He'lem the name of one or two men, variously written in the Hebrew.
1. HE'LEM (הֵלֶם, a stroke; Sept. Ε᾿λάμ, Vulg. Helem), a brother of Shamer (or Shomer) and great-grandson of Asher, several of whose sons are enumerated in 1Ch 7:35.; perhaps the same with HIOTHAM, ver. 32. B.C. prob. cir. 1658.
2. CHE'LEM. (חֵלֶם, in Chaldee a dream, as often in Dan.; or robust; Sept. οί ὑπομένοντες αὐτόν,Vulg. Helesm), one of those associated with Zechariah in the typical crowning of the high-priest, or, as it appears, himself also crowned (Zec 6:14, "Heled," prob. by erroneous transcription for Heled or HELDAI, ver. 10). Helena, ST., mother of Constantine the Great. She was born about 274; Gloucester, Triers, and Bithynia dispute the honor of being her birthplace. Some consider her as of noble family, while the older authorities state that she was daughter of a shepherd or innkeeper. Constantius Chlorus is said to have married her for her beauty.
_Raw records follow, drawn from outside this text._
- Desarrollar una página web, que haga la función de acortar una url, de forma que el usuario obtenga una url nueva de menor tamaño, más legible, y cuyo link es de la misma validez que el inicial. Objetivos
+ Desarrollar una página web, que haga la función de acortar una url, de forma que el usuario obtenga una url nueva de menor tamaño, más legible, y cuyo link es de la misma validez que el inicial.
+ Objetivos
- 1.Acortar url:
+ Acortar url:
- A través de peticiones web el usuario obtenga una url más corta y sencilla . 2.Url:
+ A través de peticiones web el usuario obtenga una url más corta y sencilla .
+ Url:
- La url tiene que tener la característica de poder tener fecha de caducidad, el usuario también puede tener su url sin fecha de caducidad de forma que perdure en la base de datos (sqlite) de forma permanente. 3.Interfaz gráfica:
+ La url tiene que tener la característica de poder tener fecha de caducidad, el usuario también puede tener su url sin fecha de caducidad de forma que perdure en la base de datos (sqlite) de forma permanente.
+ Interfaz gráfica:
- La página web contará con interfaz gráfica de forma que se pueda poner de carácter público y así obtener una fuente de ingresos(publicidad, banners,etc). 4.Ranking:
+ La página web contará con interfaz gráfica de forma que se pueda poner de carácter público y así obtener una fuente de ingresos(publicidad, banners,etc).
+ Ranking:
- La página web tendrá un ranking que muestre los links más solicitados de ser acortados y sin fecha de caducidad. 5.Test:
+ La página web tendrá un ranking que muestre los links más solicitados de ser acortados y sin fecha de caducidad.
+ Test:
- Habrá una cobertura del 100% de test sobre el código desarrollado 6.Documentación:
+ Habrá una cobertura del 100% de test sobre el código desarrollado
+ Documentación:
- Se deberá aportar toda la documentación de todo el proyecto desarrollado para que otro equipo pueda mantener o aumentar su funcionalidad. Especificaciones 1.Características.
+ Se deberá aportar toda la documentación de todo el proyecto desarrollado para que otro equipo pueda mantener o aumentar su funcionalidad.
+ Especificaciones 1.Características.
She is also said to have at first been only his concubine, but this, perhaps, is a mistake, arising from the fact that the Roman law applied to women marrying above their station a name which had also this meaning. When Constantius became emperor he repudiated her, and she resided, perhaps, in the neighborhood of Triers until her son Constantine called her back with the title of Augusta. She did much towards softening the naturally tyrannical disposition of her son. She undertook a pilgrimage to the Holy Land about 325, where, by so-called miraculous agencies, she is said to have discovered, under the ruins of a heathen temple, the sepulcher and cross of Christ, the latter of which was "proved genuine by the miracles it wrought!" She built a church on the site, which remains to this day in part. All this gave a great impulse to pilgrimages to the Holy Land, and indirectly to the Crusades. She left Palestine in 327, returned to her son, and died probably soon after. The Romans claim to have her remains in the church of Ara Caeli. The monks of Hautvilliers, near Rheims (France), claim, on the other hand, that one of their order, as early as in the 9th century, brought the body of the saint from thence to their convent. Unfortunately, the Venetians state, on the other side that the saint was buried at Constantinople, and that her remains were thence transferred to their city. So devotees kneel in three different places, on the 18th of August, before the remains of the daughter of a shepherd or innkeeper, who subsequently became a sainted empress. — Monographs on St. Helena and her history are enumerated in Volbeding, Index Programmatum, p. 125. See Eusebius, Life of Constantine; Herzog, Real- Encyklop. and the articles Cross; SEE JERUSALEM.